I’m have profound nerve deafness no hearing in right maybe 25 % or less in the left. Hearing aids wont help me. Yeah I’m really curious how your surgery progresses as you come into the hearing world. A new language?? Ill be following your progress , really anxious to see how you like it.
 
@stephaniep , learning to hear again - actually to understand what you're hearing - is because you're now going to hear sounds created by electronic pulses (from the implant), rather than sounds directly from their sources. Plus when your hearing was diminishing your brain was no longer hearing many frequencies (look up the speech banana), so your brain needs to get used to hearing those frequencies again.

Our ears don't hear/understand sounds, it's our brains. Our ears just receive and send the sounds to our brain.

I was one of the lucky ones who had a "rock star" activation in that I was able to understand speech (not at 100%, but enough) from the time the audi activated my processor. I still haven't reached 100% in the booth tests, but both ears are way better than they were with HAs by the time I qualified for CIs.

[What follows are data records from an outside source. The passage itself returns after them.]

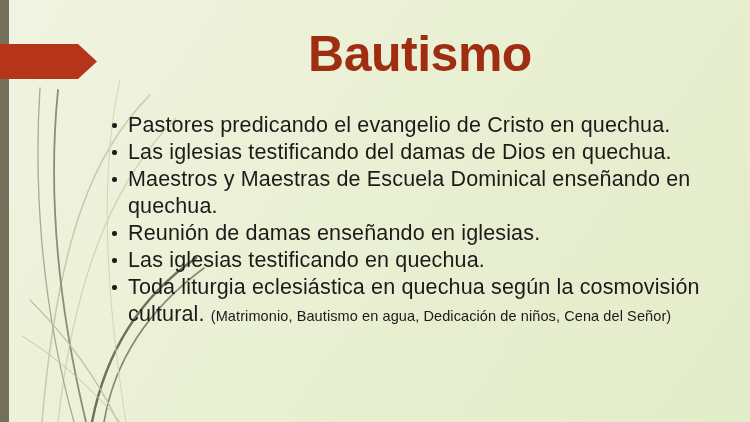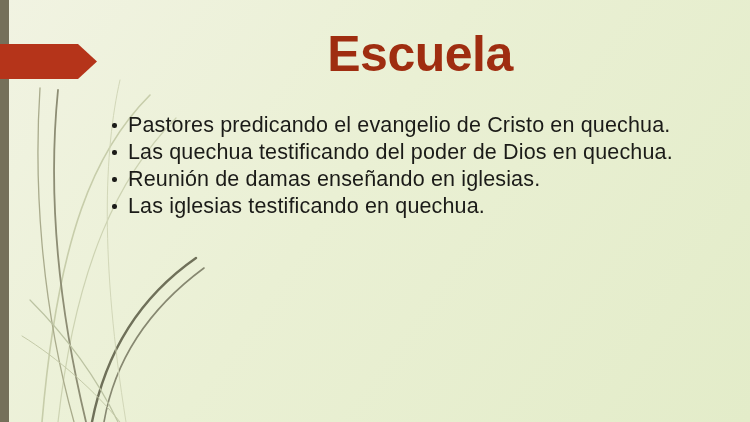--- a/index.html
+++ b/index.html
@@ -116,7 +116,7 @@
     <polygon points="0,0 78,0 97,17.5 78,35 0,35" fill="#b5341a"></polygon>
   </svg>
 
-  <div class="slide-title">Escuela</div>
+  <div class="slide-title">Bautismo</div>
 
   <ul class="body-list">
     <li class="bullet-item">

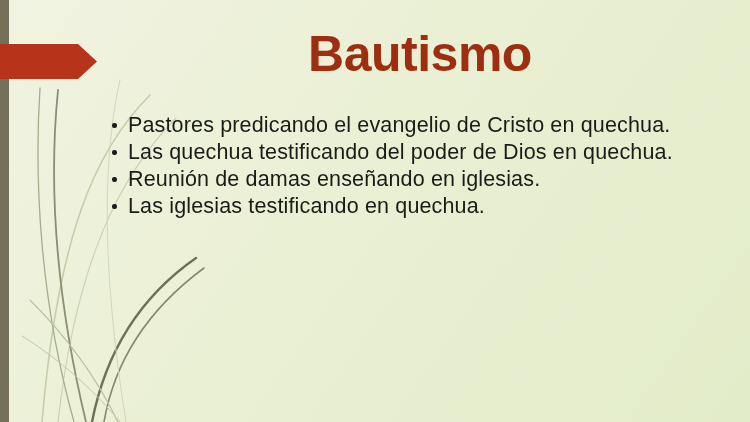--- a/index.html
+++ b/index.html
@@ -123,7 +123,7 @@
       <span>Pastores predicando el evangelio de Cristo en quechua.</span>
     </li>
     <li class="bullet-item">
-      <span>Las quechua testificando del poder de Dios en quechua.</span>
+      <span>Las iglesias testificando del damas de Dios en quechua.</span>
     </li>
     <li class="bullet-item">
       <span>Reunión de damas enseñando en iglesias.</span>

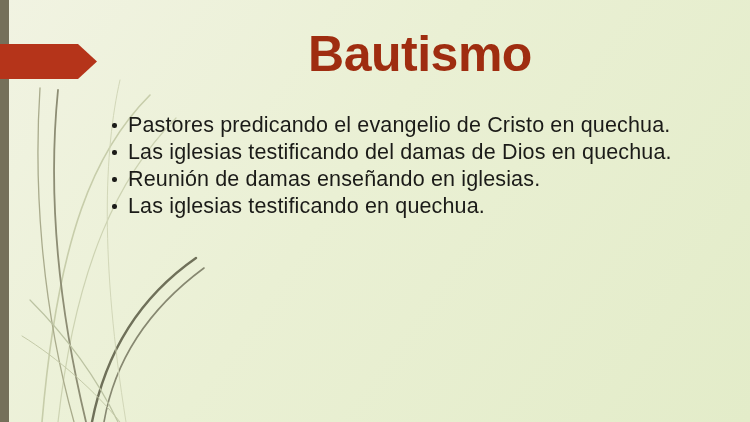--- a/index.html
+++ b/index.html
@@ -126,6 +126,9 @@
       <span>Las iglesias testificando del damas de Dios en quechua.</span>
     </li>
     <li class="bullet-item">
+      <span>Maestros y Maestras de Escuela Dominical enseñando en quechua.</span>
+    </li>
+    <li class="bullet-item">
       <span>Reunión de damas enseñando en iglesias.</span>
     </li>
     <li class="bullet-item">

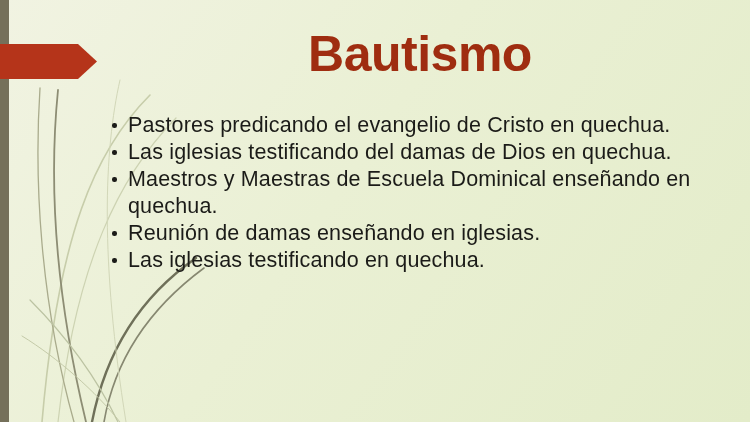--- a/index.html
+++ b/index.html
@@ -134,6 +134,10 @@
     <li class="bullet-item">
       <span>Las iglesias testificando en quechua.</span>
     </li>
+    <li class="bullet-item">
+      <span>Toda liturgia eclesiástica en quechua según la cosmovisión cultural.</span>
+      <span class="paren-note">(Matrimonio, Bautismo en agua, Dedicación de niños, Cena del Señor)</span>
+    </li>
   </ul>
 
 </div>

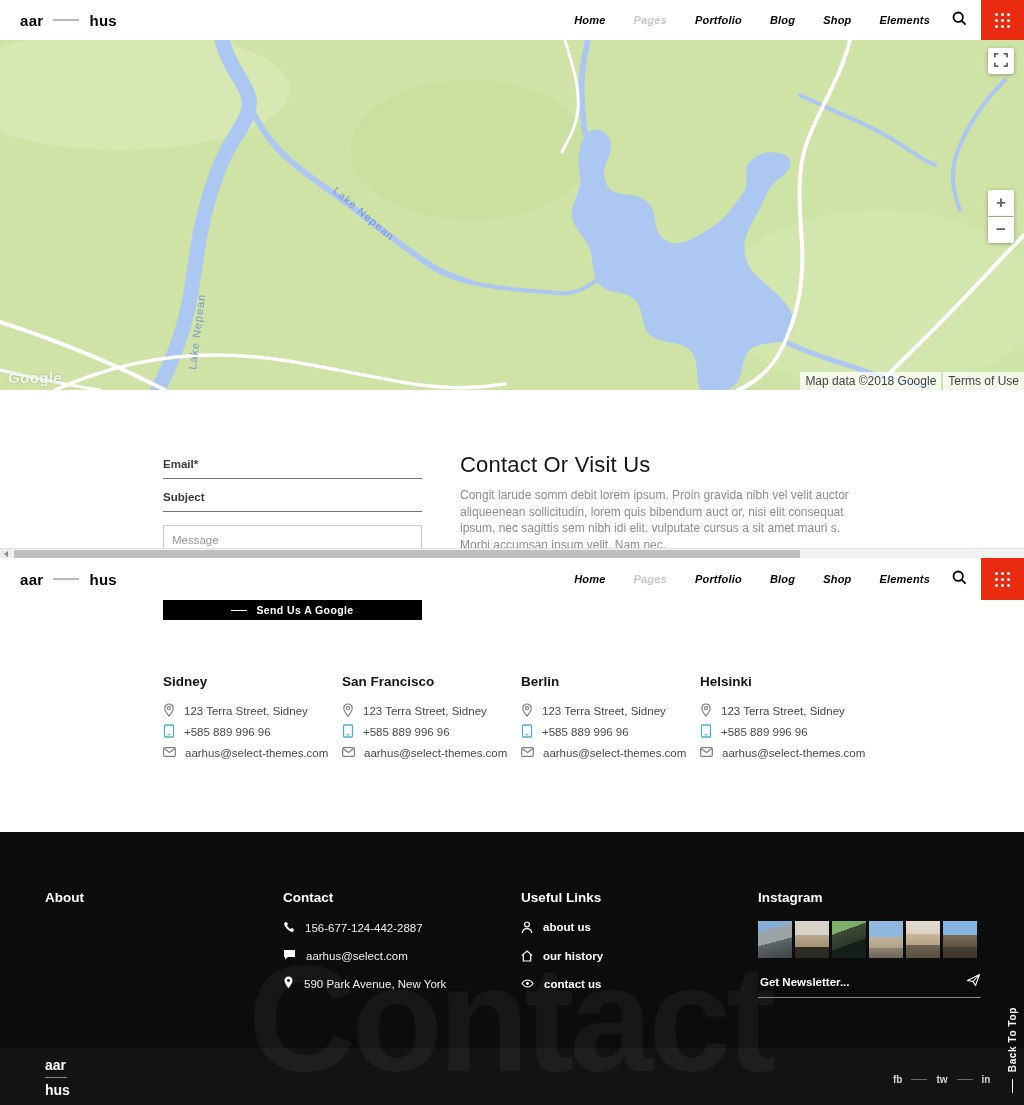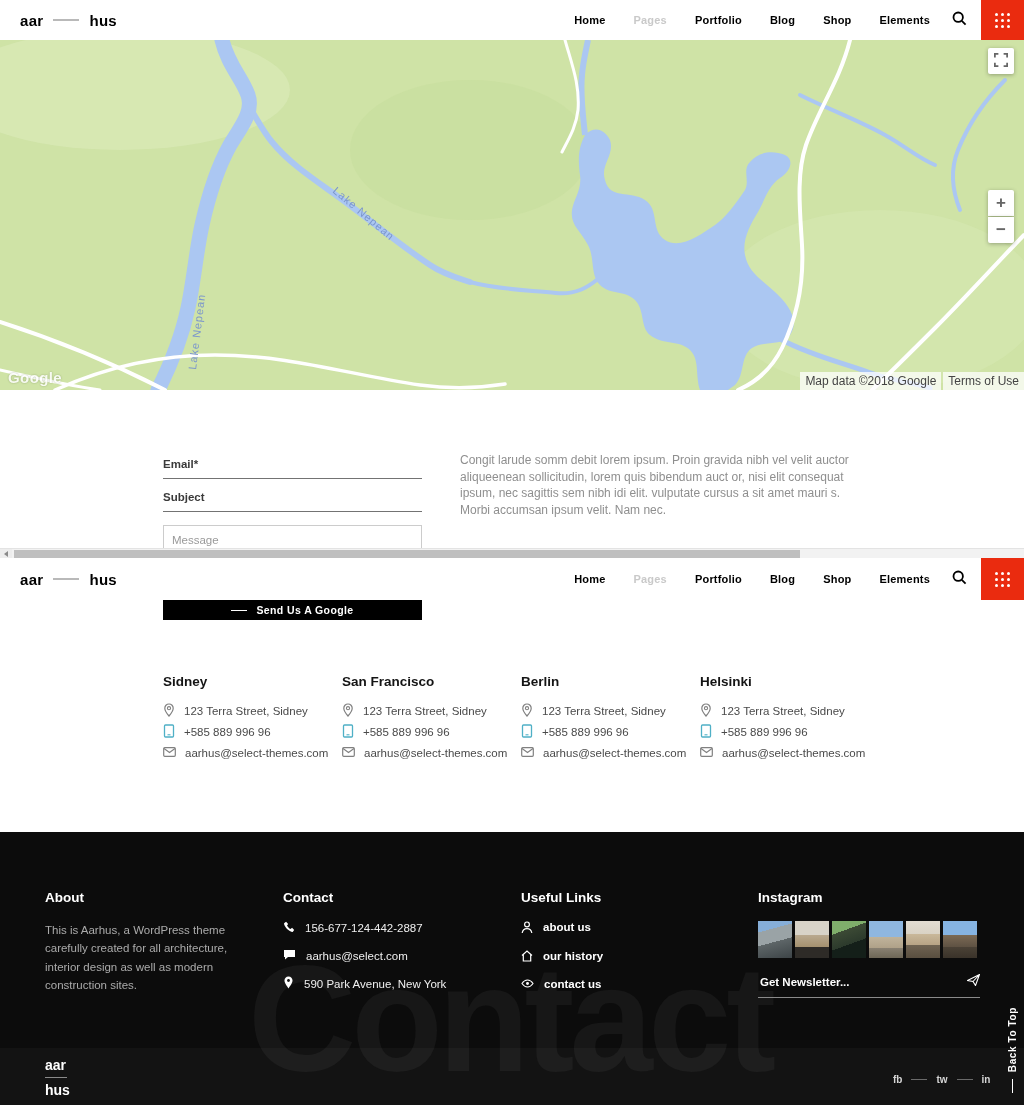--- a/index.html
+++ b/index.html
@@ -14,7 +14,7 @@
   .logo { margin-left:20px; display:flex; align-items:center; gap:10px; font-weight:700; font-size:15px; color:#000; letter-spacing:.3px; cursor:pointer; }
   .logo .logo-dash { width:26px; height:2px; background:#b9b9b9; }
   .nav { margin-left:auto; display:flex; align-items:center; height:100%; }
-  .nav a { font-size:11px; font-weight:700; color:#000; text-decoration:none; padding:0 14px; letter-spacing:.2px; }
+  .nav a { font-size:11px; font-weight:700; color:#000; text-decoration:none; padding:0 14px; letter-spacing:.2px;font-style:italic; }
   .nav a.current { color:#c9c9c9; }
   .search-btn { background:none; border:none; padding:0 14px 0 8px; cursor:pointer; display:flex; align-items:center; }
   .menu-btn { width:43px; height:100%; background:#ea2b0f; border:none; cursor:pointer; display:flex; align-items:center; justify-content:center; }

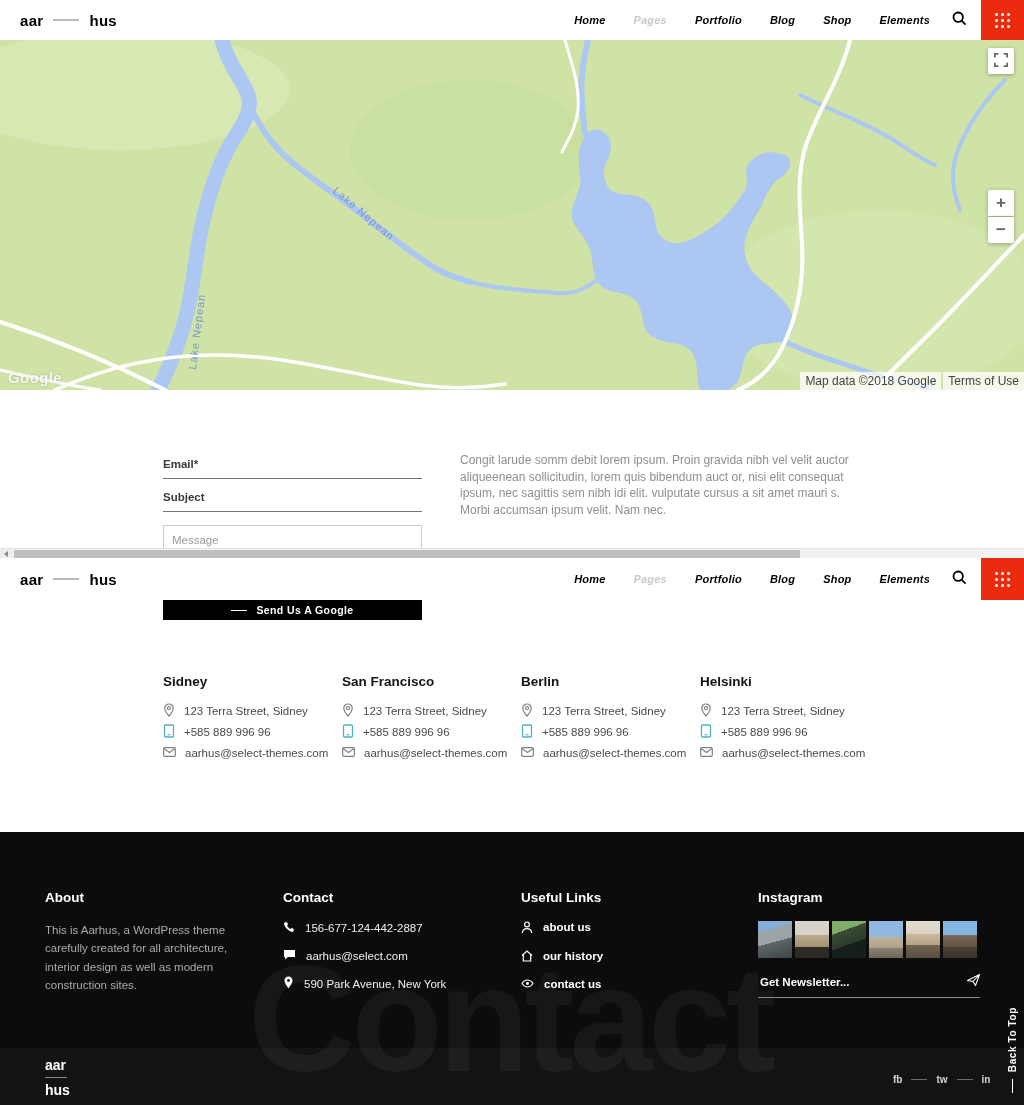--- a/index.html
+++ b/index.html
@@ -186,6 +186,7 @@
   </div>
 
   <div class="info-col">
+    <h2>Contact Or Visit Us</h2>
     <p>Congit larude somm debit lorem ipsum. Proin gravida nibh vel velit auctor aliqueenean sollicitudin, lorem quis bibendum auct or, nisi elit consequat ipsum, nec sagittis sem nibh idi elit. vulputate cursus a sit amet mauri s. Morbi accumsan ipsum velit. Nam nec.</p>
   </div>
 

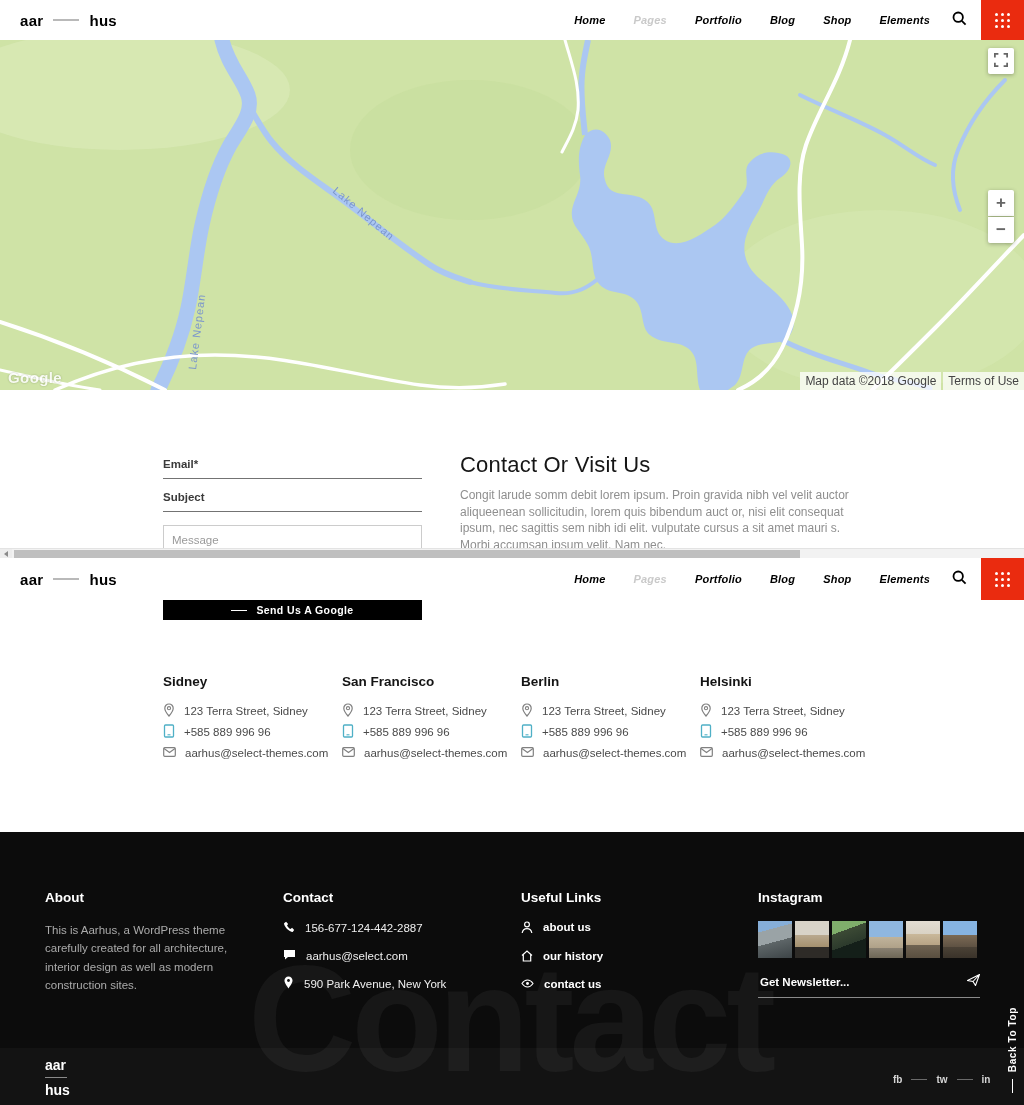--- a/index.html
+++ b/index.html
@@ -349,7 +349,6 @@
     <div class="fcols">
       <div class="fc fc1">
         <h4>About</h4>
-        <p class="about-text">This is Aarhus, a WordPress theme carefully created for all architecture, interior design as well as modern construction sites.</p>
       </div>
 
       <div class="fc fc2">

I remember the first week after being activated I was standing at the kitchen sink running water and heard a buzzing sound. I told my brain that the noise it was hearing was the water running and instantly the buzz sound changed to the sound of water running. My brain needed to be reminded what water running from a faucet sounded like. The same is true with speech.

The first thing your audi does (at least I think all audis do this) is run a test to make sure all electrodes are working - you will hear beeps for each of them. Then s/he will "play" beeps at different frequencies and you will let him/her know how comfortable those beeps are (0-10) with 6 being Comfortable. Then she will "activate" you and start talking and you'll actually hear and understand her voice, though it will probably sound like either Mickey Mouse or Darth Vadar, or you will just hear his/her voice as beeps and buzzes. Don't be discouraged if you can't understand speech. It will come with rehab.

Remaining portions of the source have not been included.